There’s one good thing about pain: it wakes you up even better than caffeine. I yelled, cursed, and with remarkable accuracy for a man whose depth perception wasn’t working, turned and threw the mug through the vidscreen, where a perky newscaster with a voice too similar to Marion’s was reciting today’s pinpoint forecast. “On the West Side, the waterfront will see brief showers at 9:15, 11:20, and 12:45—” she managed to say before my lucky shot found its mark, terminating not only her broadcast, but my favorite mug and a bunch of electronics I could ill afford to replace.

“Damn you, Marion!” I roared into the silence. “Why didn’t you take those stupid ’Drops when you took everything else?”

Another problem with divorce is you think everything’s a conspiracy.

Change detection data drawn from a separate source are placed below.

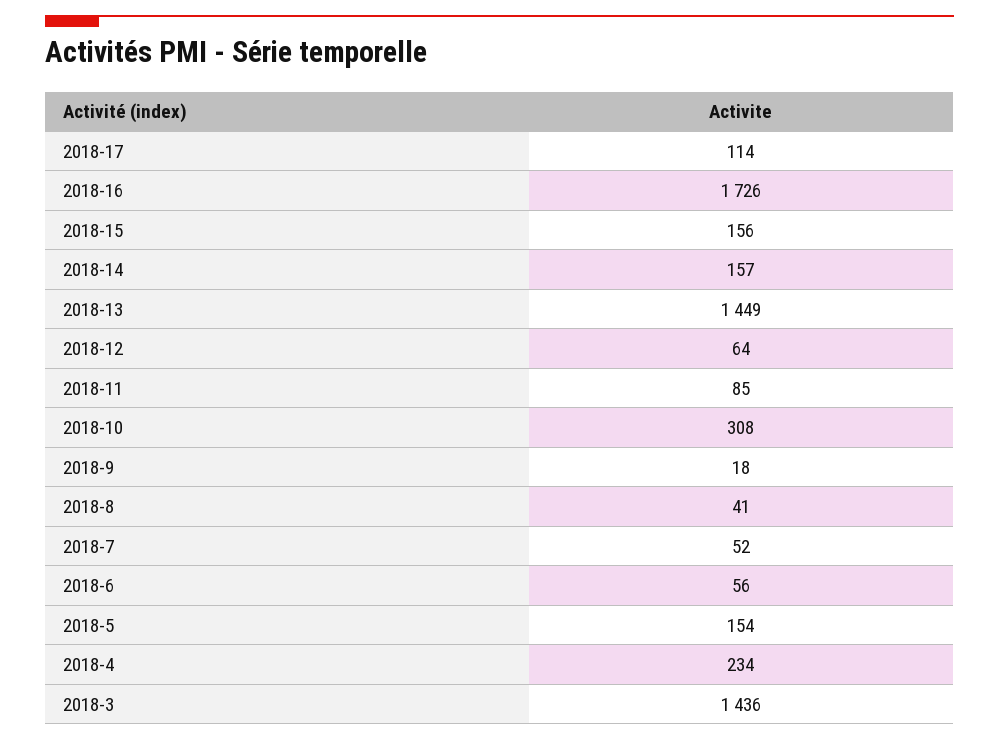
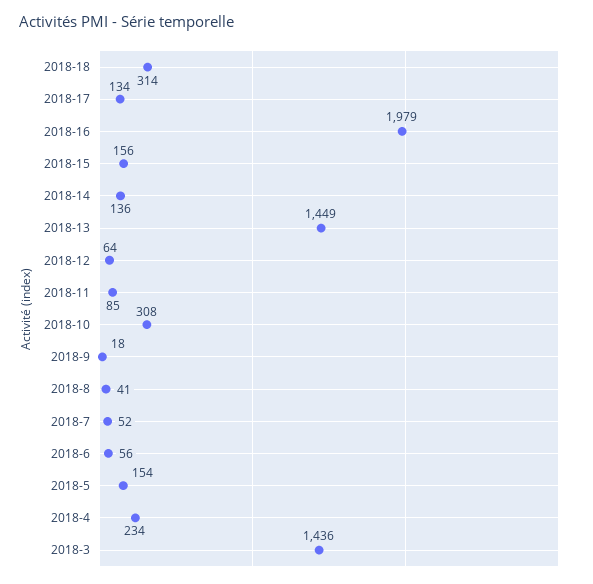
2018-17: 114 -> 134
2018-16: 1726 -> 1979
2018-14: 157 -> 136
2018-18: none -> 314

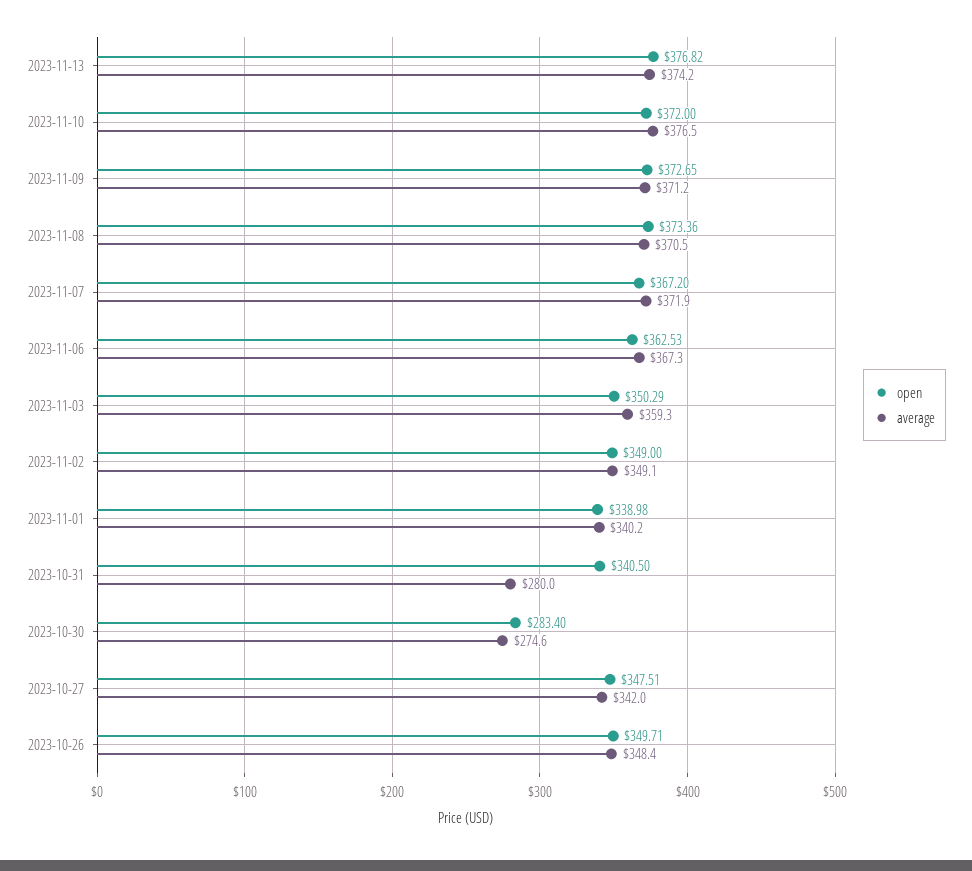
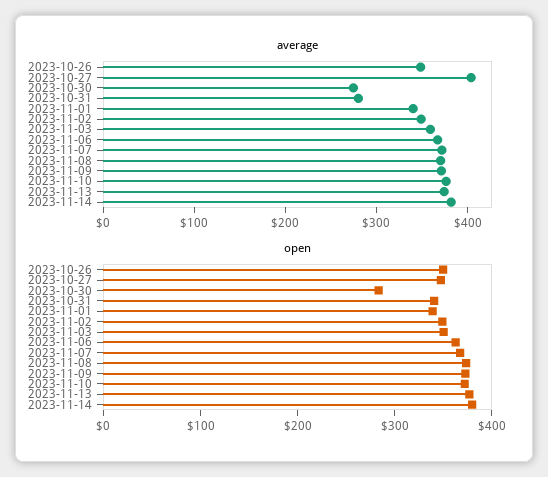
average, 2023-10-27: 342 -> 400
average, 2023-11-14: none -> 380
open, 2023-11-14: none -> 380

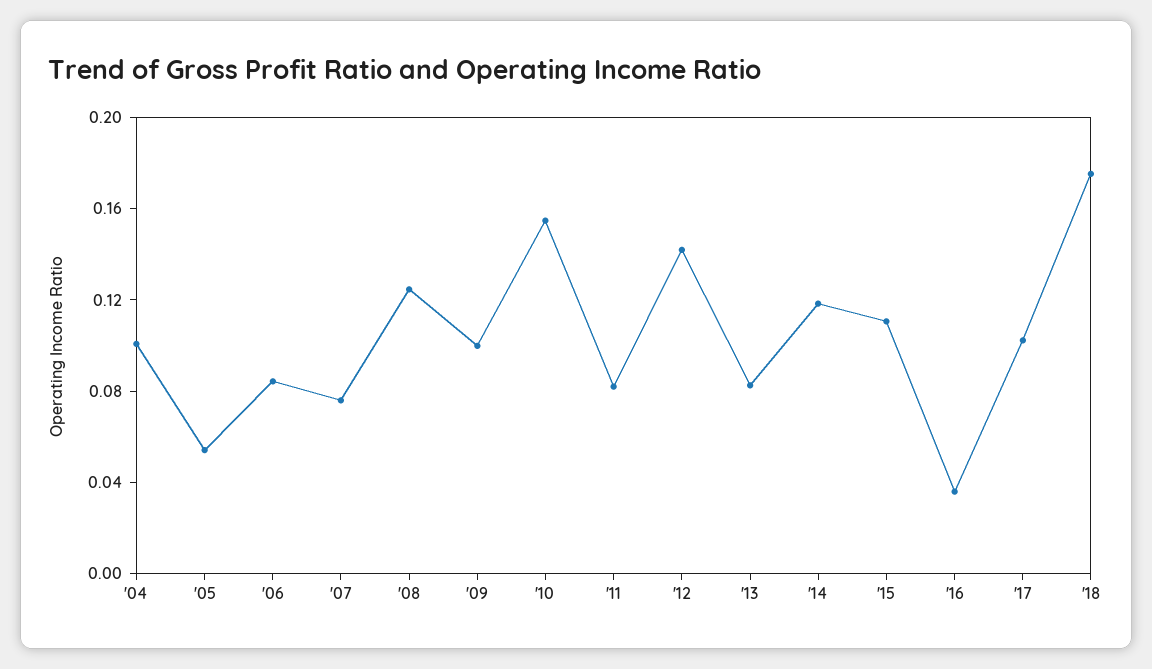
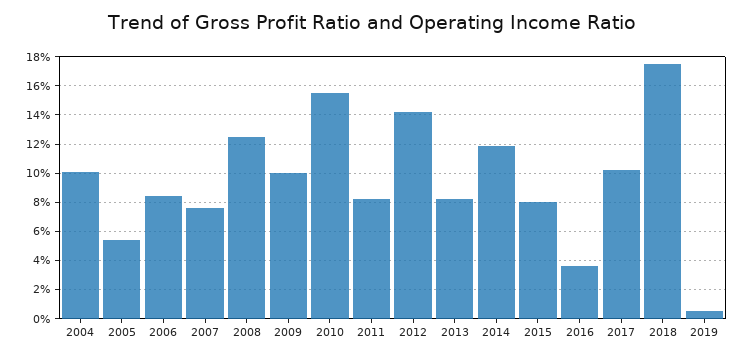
'15: 0.11 -> 0.08
2019: none -> 0.005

Professionally, I’ve dealt with enough divorces to know all about that, but for the moment I was sure Marion had left the ’Drops as a booby trap and was now sniggering at me for breaking the vid.

Meanwhile, my own ’Drops were in the medicine cabinet and my vision wasn’t going to improve on its own. I stumbled upstairs and rummaged for a bottle of Erasure. Even the big print on the label was hard to read, but I was awake enough now to find the right bottle by shape, without compounding my problems by squirting something nasty into my eyes, like rubbing alcohol or sunscreen.

When I could see again, I located my own ‘Drops—and chose the Baby Blues, whose bottle, I realized, was the same color as Marion’s.

And suddenly I knew why she’d left it. A few years ago she’d gone on a togetherness binge and matched several of my eyeshades, with the idea it made us look more like a couple. I’d thought it silly, but that’s the way I’ve always been about most of that “togetherness” stuff. She was a romantic; I’m strictly utilitarian. I’ve got a variety of eyeshades, but all for practical purposes. Today, I wanted the Baby Blues because the rent was due and I needed that frank, innocent gaze when I begged for Extension.

Sadly, the rent wasn’t my only problem. If someday soon I didn’t come up with enough to pay my lawyer’s retainer, Marion would clean me out and the rent nano wouldn’t be the only one to come home to roost in ways that might almost make me wish I’d just poured bleach in my eyes and gotten it over with.

Still, the rent was today’s concern. A few minutes later my landlord proved it by intercepting me on my doorstep.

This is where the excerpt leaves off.